Adding my experience to this old thread. I did a search online (including this forum) regarding the PR2s and apparent lack of balance marking. Several people called or wrote to Michelin and the official response was that they do not measure, nor mark the light (or heavy) spots on any of their tires. Well that sucks.
I mounted my rear PR2 randomly. I happen to know that my rear wheel is light by 20 grams exactly at the valve stem. Makes it easy to keep track of. After I inflated the new tire and seated the tire beads I stuck it on the balancer and it took 52 grams to get it balanced, exactly at the valve stem. :glare: So I must have been so lucky to exactly put the tire's light spot at the rim's light spot... :angry:
I didn't feel like breaking the bead on the new tire and rotating the tire on the rim, so unless I have balance problems I'll just run it with two strips of 3 stick on weights plus a 10 g crimp on weight on the wheel.
After the rear fiasco I decided to try aligning the known heavy spot on the wheel with the bar code on the tire. When I balanced the wheel it took only 21 grams of wheel weights and the location was not at the rim's light spot. This is certainly not conclusive, but seems to support the idea that the barcode is the light spot.
By the way, I had a hell of a time spooning on the back tire (non-B spec), but the front one went on like greased lightening.
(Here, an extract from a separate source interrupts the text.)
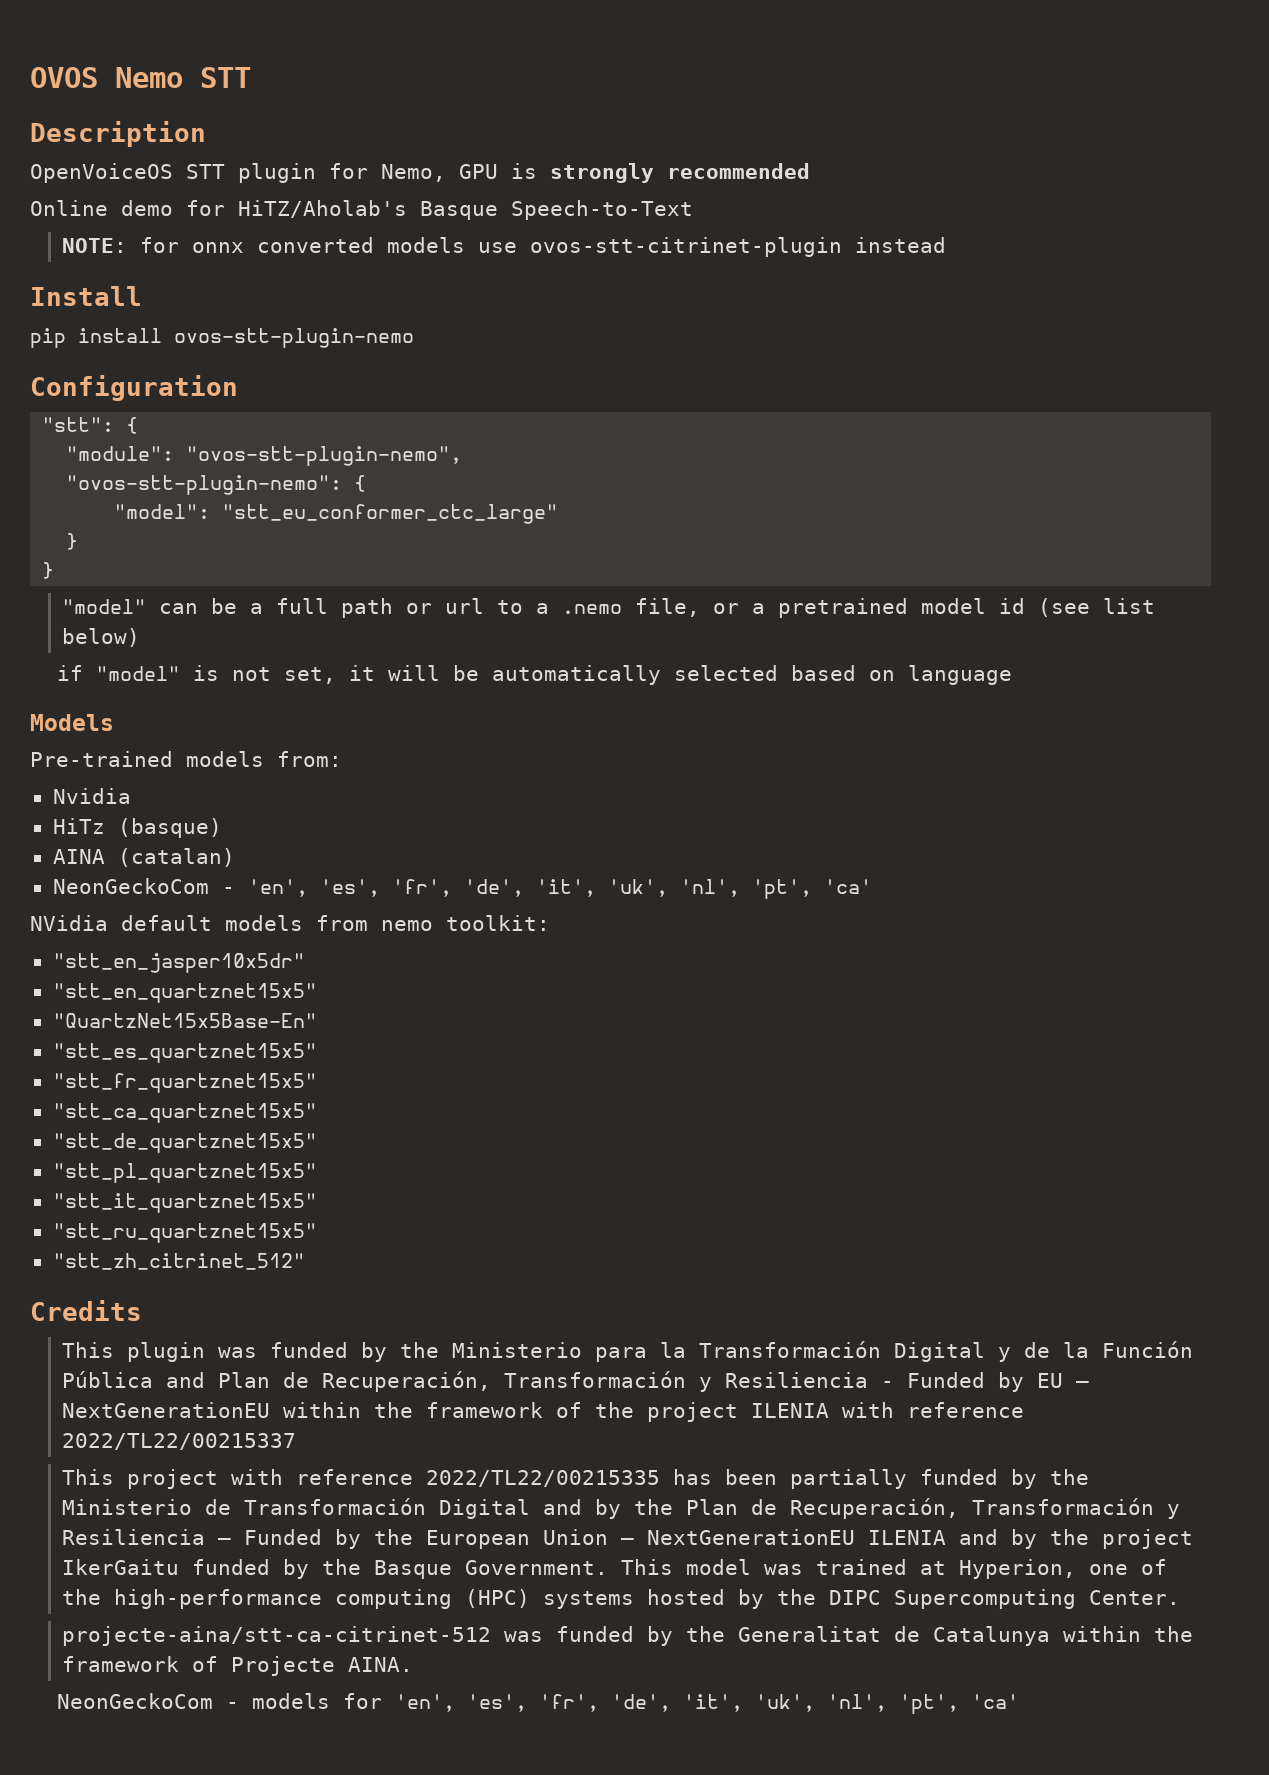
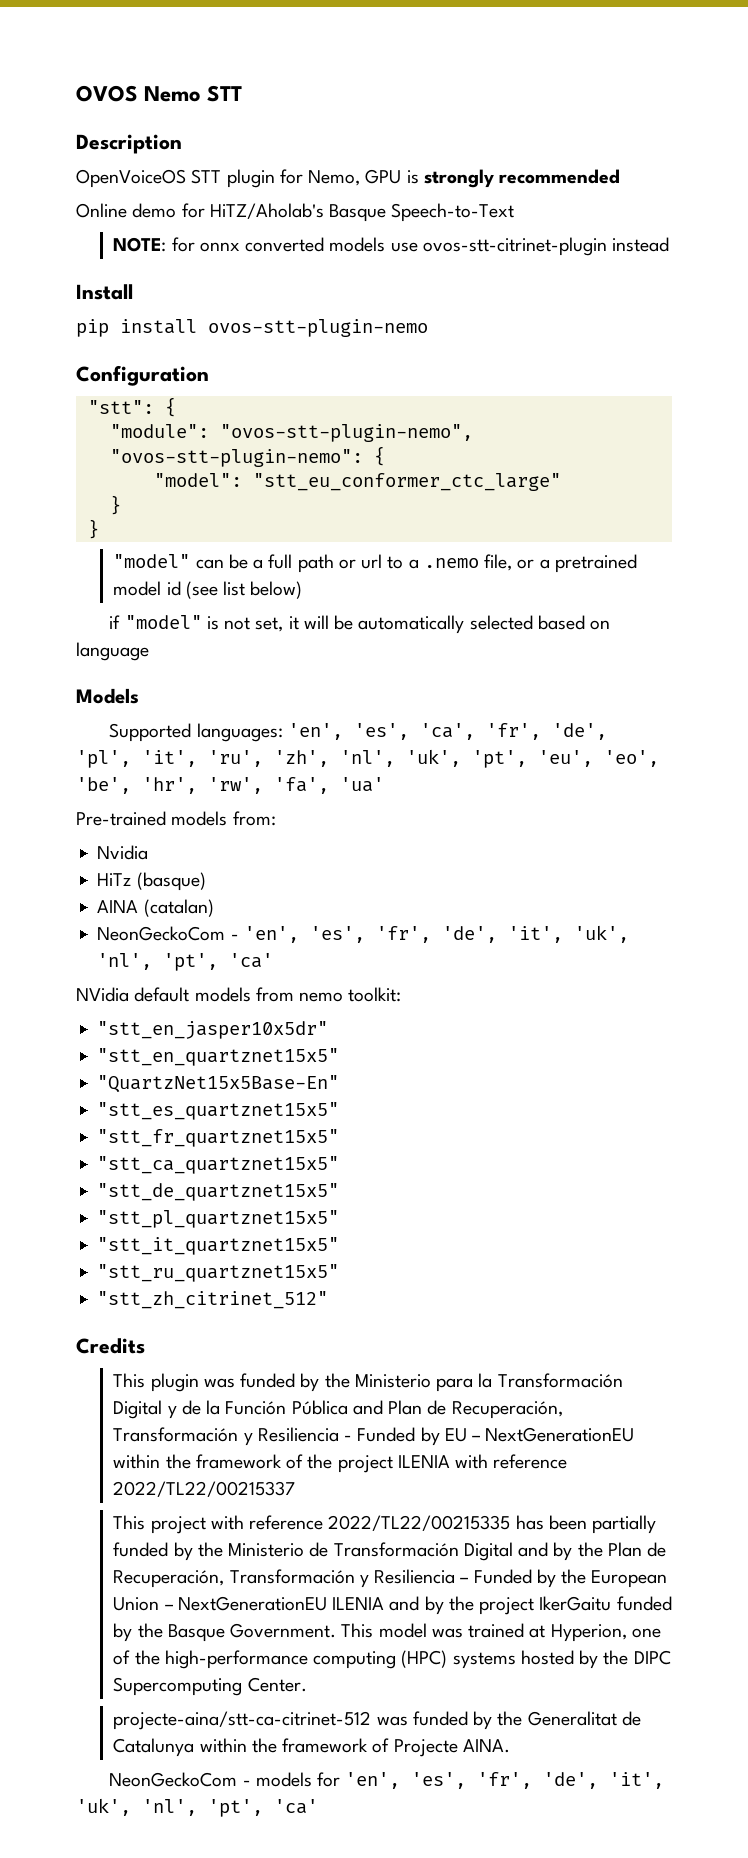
+ Supported languages: 'en', 'es', 'ca', 'fr', 'de', 'pl', 'it', 'ru', 'zh', 'nl', 'uk', 'pt', 'eu', 'eo', 'be', 'hr', 'rw', 'fa', 'ua'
It was one of the few times I have been able to just lube the rim (soapy water) and shove the entire first bead on with no tools. Then the second bead went on very easily too.
Also, for those wanting to use (and re-use) stick on wheel weights, I have a system that works pretty well. First off, before sticking the weights on permanently, find their location by holding them on with a piece of duct tape. Once you know where you're gonna want them permanent like, clean the rim with a good solvent first Goof Off (not Goo Gone) works well.
Then, replace the shitty foam double sided sticky stuff on new weights (or old ones) with this stuff:
3M Auto Trim tape. You can get it in the big box auto stores in the perfect 1/2" width for sticking wheel weights on. It sticks
very well, and when it's time to peel the old ones off the adhesive is pretty easy to remove.